A snowflake schema, more complex than a star schema, resembles a snowflake. Dimensional data are grouped into multiple tables instead of one large table. Space is saved at the expense of query performance because more joins must be executed. Unless you have good reasons, you should opt for a star over a snowflake schema.

A snowflake schema

Rotation, drill-down, and drill-through

MDDB technology supports rotation of data objects (e.g., changing the view of the data from “by year” to “by region” as shown in the following figure) and drill-down (e.g., reporting the details for each nation in a selected region as shown in the Drill Down figure), which is also possible with a relational system.
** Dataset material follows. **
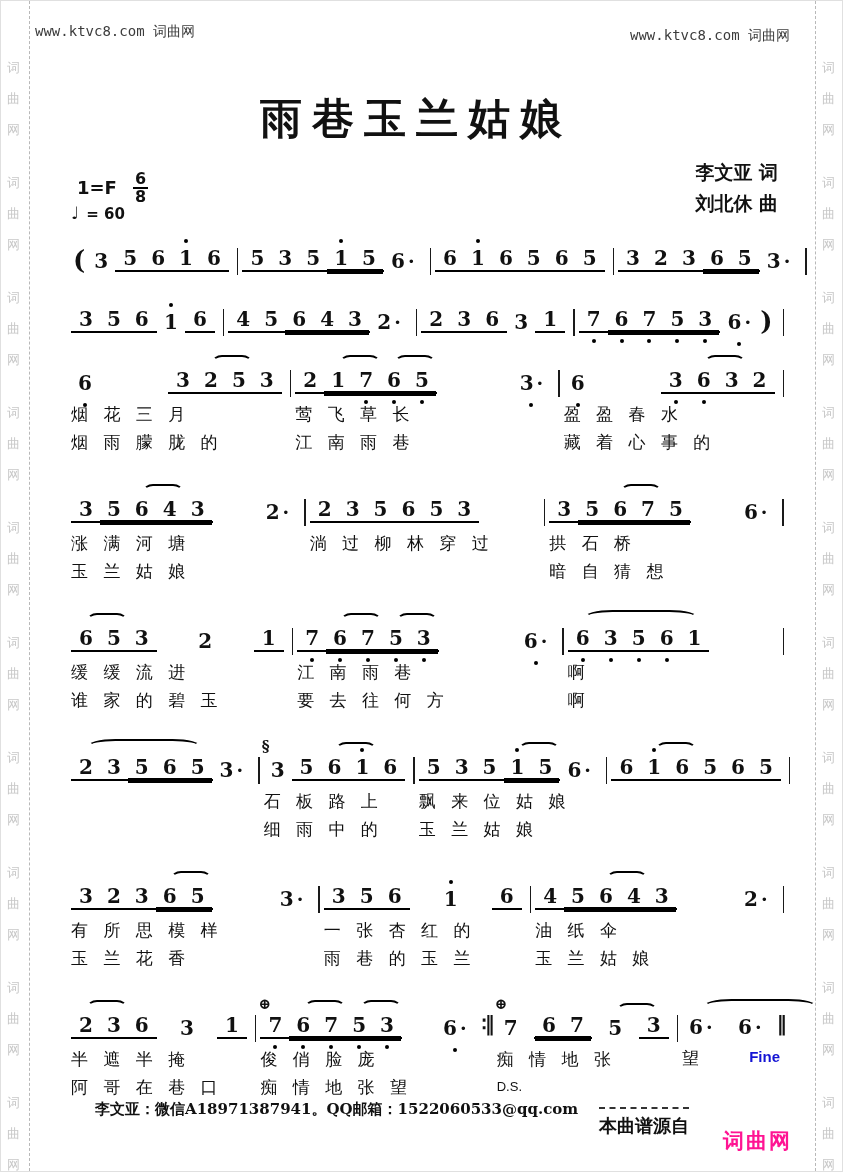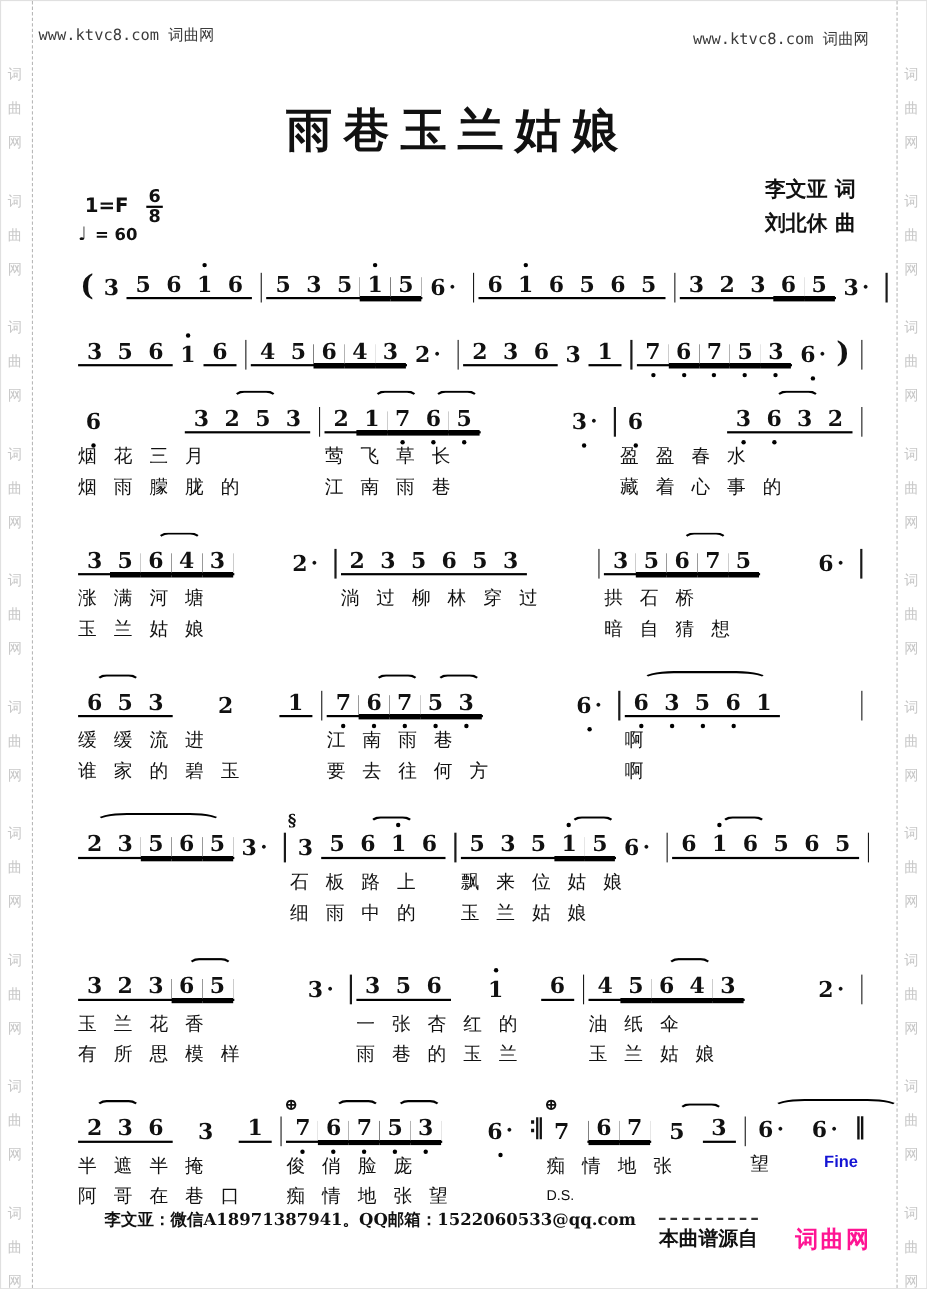"玉 兰 花 香" div.lrow { order: before "有 所 思 模 样" -> after "有 所 思 模 样" }
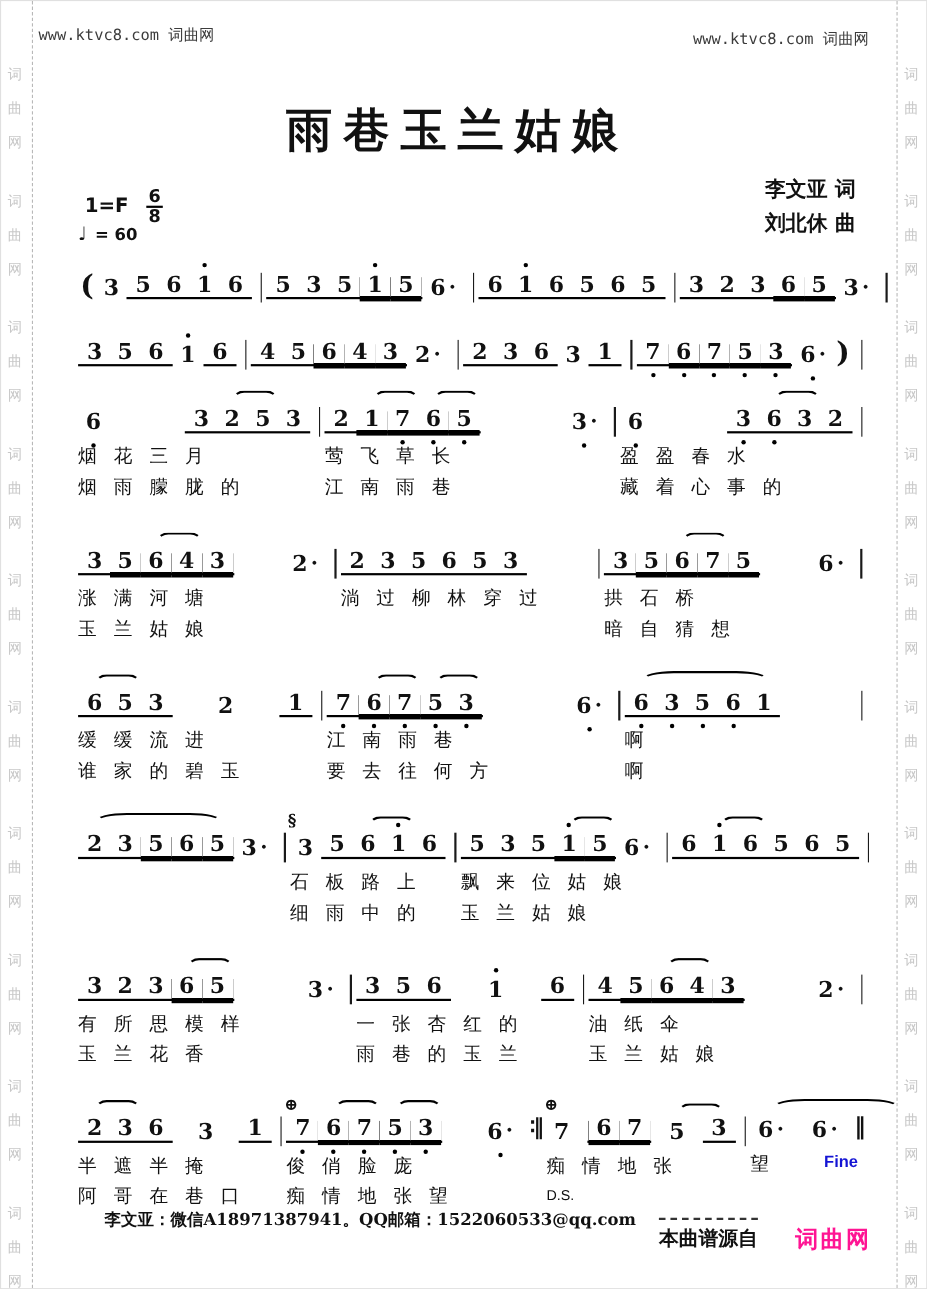"词曲网" .site-logo { margin-top: 6px -> 20px }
Drill-down can slice through several layers of summary data to get to finer levels of detail. The Japanese data, for instance, could be dissected by region (e.g., Tokyo), and if the analyst wants to go further, Tokyo could be analyzed by store. In some systems, an analyst can drill through the summarized data to examine the source data within the organizational data store from which the MDDB summary data were extracted.

Rotation

Region
Year Data Asia Europe North America Grand total
2010 Sum of hardware 97 23 198 318
Sum of software 83 41 425 549
2011 Sum of hardware 115 28 224 367
Sum of software 78 65 410 553
2012 Sum of hardware 102 25 259 386
Sum of software 55 73 497 625
Total sum of hardware 314 76 681 1,071
Total sum of software 216 179 1,322 1717

Global regional results

Region Sales variance (^)
Africa 105
Asia 57
Europe 122
North America 97
Pacific 85
South America 163

Asia drilldown | Nation | Sales variance (%) | |:———-|—————-:| | China | 123 | | Japan | 52 | | India | 87 | | Singapore | 95 |

The hypercube

From the analyst’s perspective, a fundamental difference between MDDB and RDBMS is the representation of data. As you know from data modeling, the relational model is based on tables, and analysts must think in terms of tables when they manipulate and view data. The relational world is two-dimensional. In contrast, the hypercube is the fundamental representational unit of a MDDB. Analysts can move beyond two dimensions. To envisage this change, consider the difference between the two-dimensional blueprints of a house and a three-dimensional model. The additional dimension provides greater insight into the final form of the building.

A hypercube

Of course, on a screen or paper only two dimensions can be shown. This problem is typically overcome by selecting an attribute of one dimension (e.g., North region) and showing the other two dimensions (i.e., product sales by year). You can think of the third dimension (i.e., region in this case) as the page dimension—each page of the screen shows one region or slice of the cube.

Page Columns
Region: North Sales
Red blob Blue blob Total
2011
Rows 2012
Year Total

A three-dimensional hypercube display

A hypercube can have many dimensions. Consider the case of a furniture retailer who wants to capture six dimensions of data. Although it is extremely difficult to visualize a six-dimensional hypercube, it helps to think of each cell of the cube as representing a fact (e.g., the Atlanta store sold five Mt. Airy desks to a business in January).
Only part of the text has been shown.